Im direkten Vergleich: Hotels versus Serviced Apartments

Im deutschen Markt von Beherbungsbetrieben kristallisiert sich ein Trend heraus: Je weiter Serviced Apartments von klassischen Hotelkonzepten entfernt sind, desto höher sind die Auslastungsraten. Das bedeutet, dass es für das Segment Serviced Apartments eine hohe Nachfrage gibt: Kunden wollen ein bisschen mehr Platz, mehr Individualität und vor allem eine kleinere Rechnung für die Gesamtdauer des Aufenthaltes. Das zentrale Unterscheidungsmerkmal zwischen Hotels und Serviced Apartments sind verschiedene Nutzungs-, Raum- und Servicekonzepte. Hier liegt die Krux des Vergleiches zwischen Hotels und Serviced Apartments: Genau genommen, sind die beiden Konzepte nicht vergleichbar, da sich die Angebote an unterschiedliche Nutzungsarten und Ansprüche richten.

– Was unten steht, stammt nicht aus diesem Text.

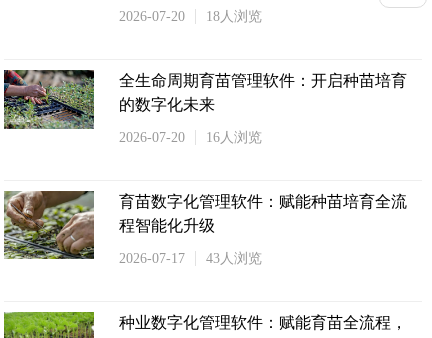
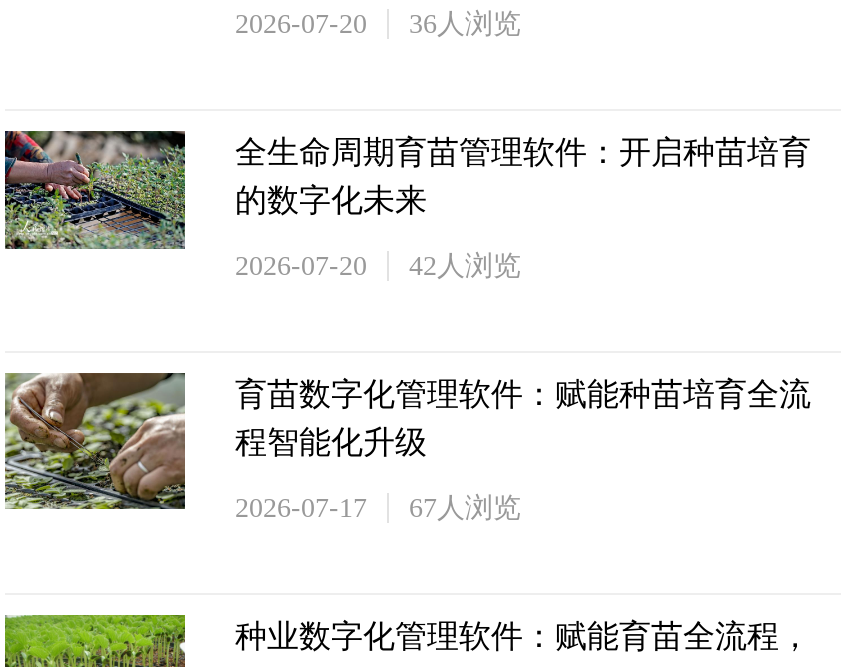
- 2026-07-20 18人浏览
+ 2026-07-20 36人浏览

- 2026-07-20 16人浏览
+ 2026-07-20 42人浏览

- 2026-07-17 43人浏览
+ 2026-07-17 67人浏览
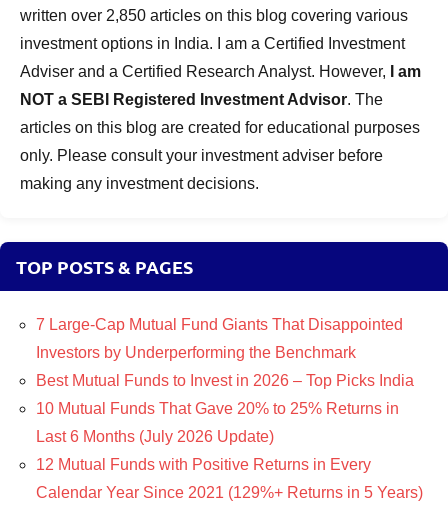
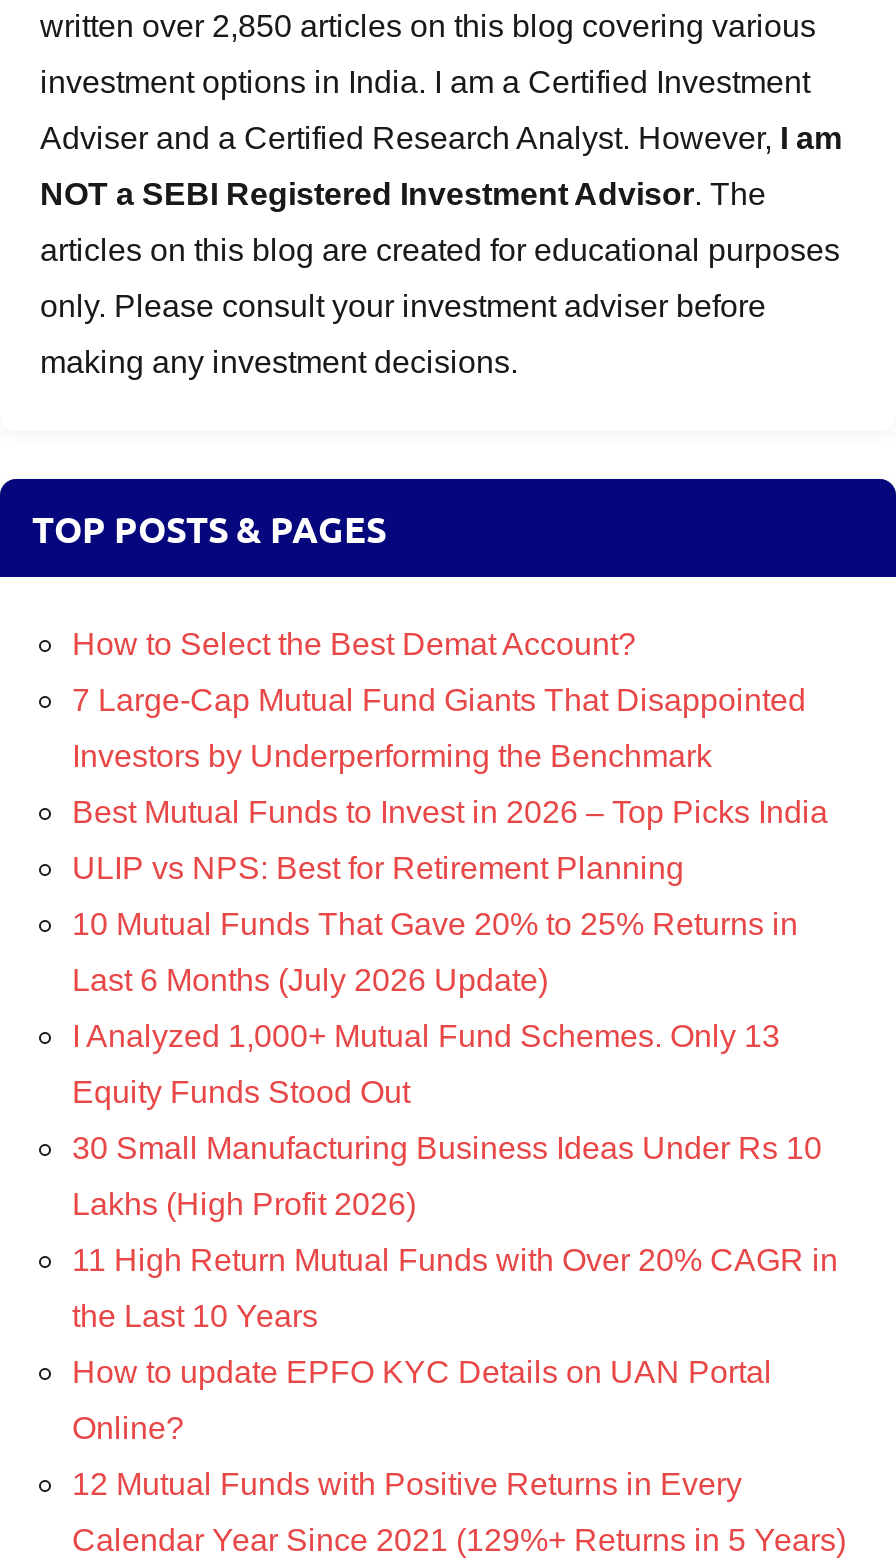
+ How to Select the Best Demat Account?

+ ULIP vs NPS: Best for Retirement Planning

+ I Analyzed 1,000+ Mutual Fund Schemes. Only 13
+ Equity Funds Stood Out
+ 30 Small Manufacturing Business Ideas Under Rs 10
+ Lakhs (High Profit 2026)
+ 11 High Return Mutual Funds with Over 20% CAGR in
+ the Last 10 Years
+ How to update EPFO KYC Details on UAN Portal
+ Online?
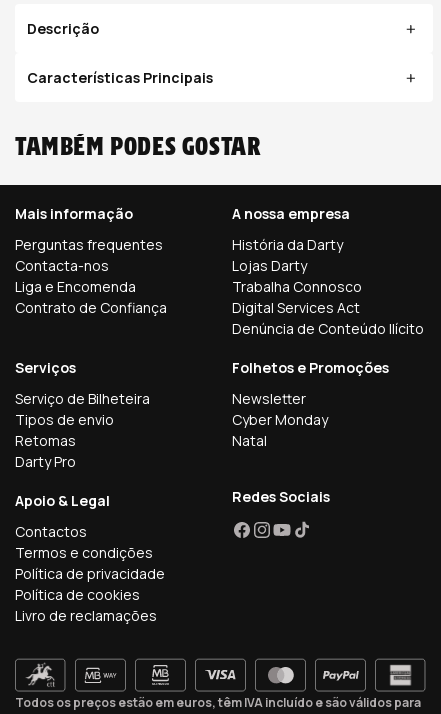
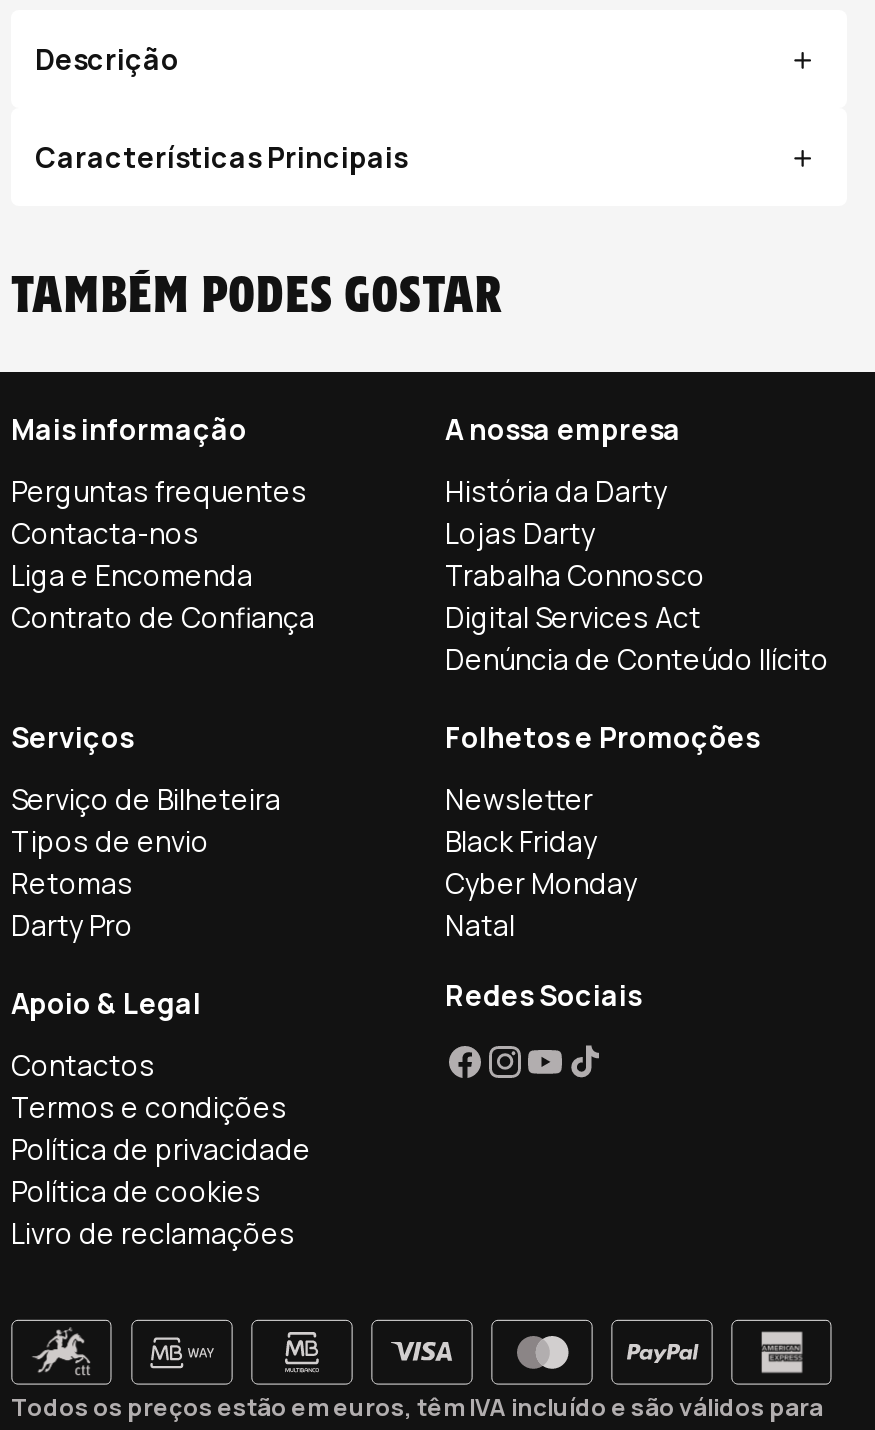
moved down: Cyber Monday | Natal

+ Black Friday
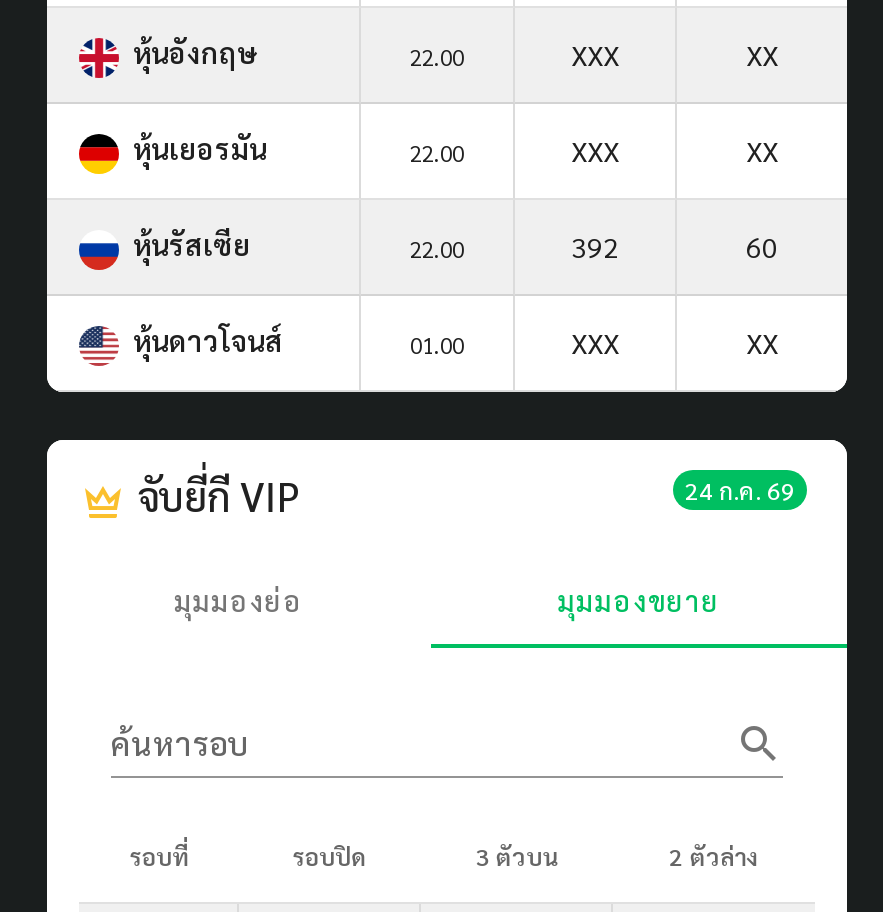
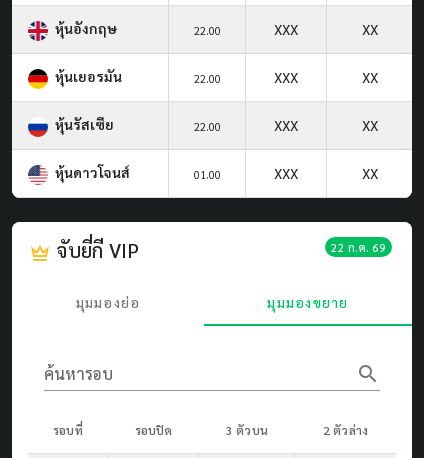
- 392
- 60
+ XXX
+ XX

- 24 ก.ค. 69
+ 22 ก.ค. 69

Aber: Schaut man sich zwei ähnliche Nutzungsmuster an und auch das, was Kunden für den Preis X bekommen und wollen, wird klar, dass ein Bedarf für Serviced Apartments besteht und dieser von Hotels nicht gedeckt werden kann. Wer einen Monat oder länger im Hotel wohnt, ist wahrscheinlich ein Rockstar - oder die Firma bezahlt die Rechnung. Selbstverpflegung ist nicht möglich und schick Essen zu gehen macht bei längeren Buchungszeiträumen irgendwann keinen Spaß mehr.

Wer auf eine Unterkunft in einer anderen Stadt für einen langen Zeitraum angewiesen ist, kommt jedoch nicht umhin, genau für diese Zeit ein Apartment zu buchen und ab und an auch mal etwas zu kochen. Da fällt die Wahl einfach, denn Serviced Apartments sind günstiger als Hotels, wenn die Buchungszeiträume Wochen oder Monate betragen - und sie bieten Leistungen an, die dem eigentlichen Wohnen näher sind. Die Hotellerie kann also nur zuschauen und lernen, wie moderne Wohnkonzepte mit individuellem Flair Hotelkunden anlocken.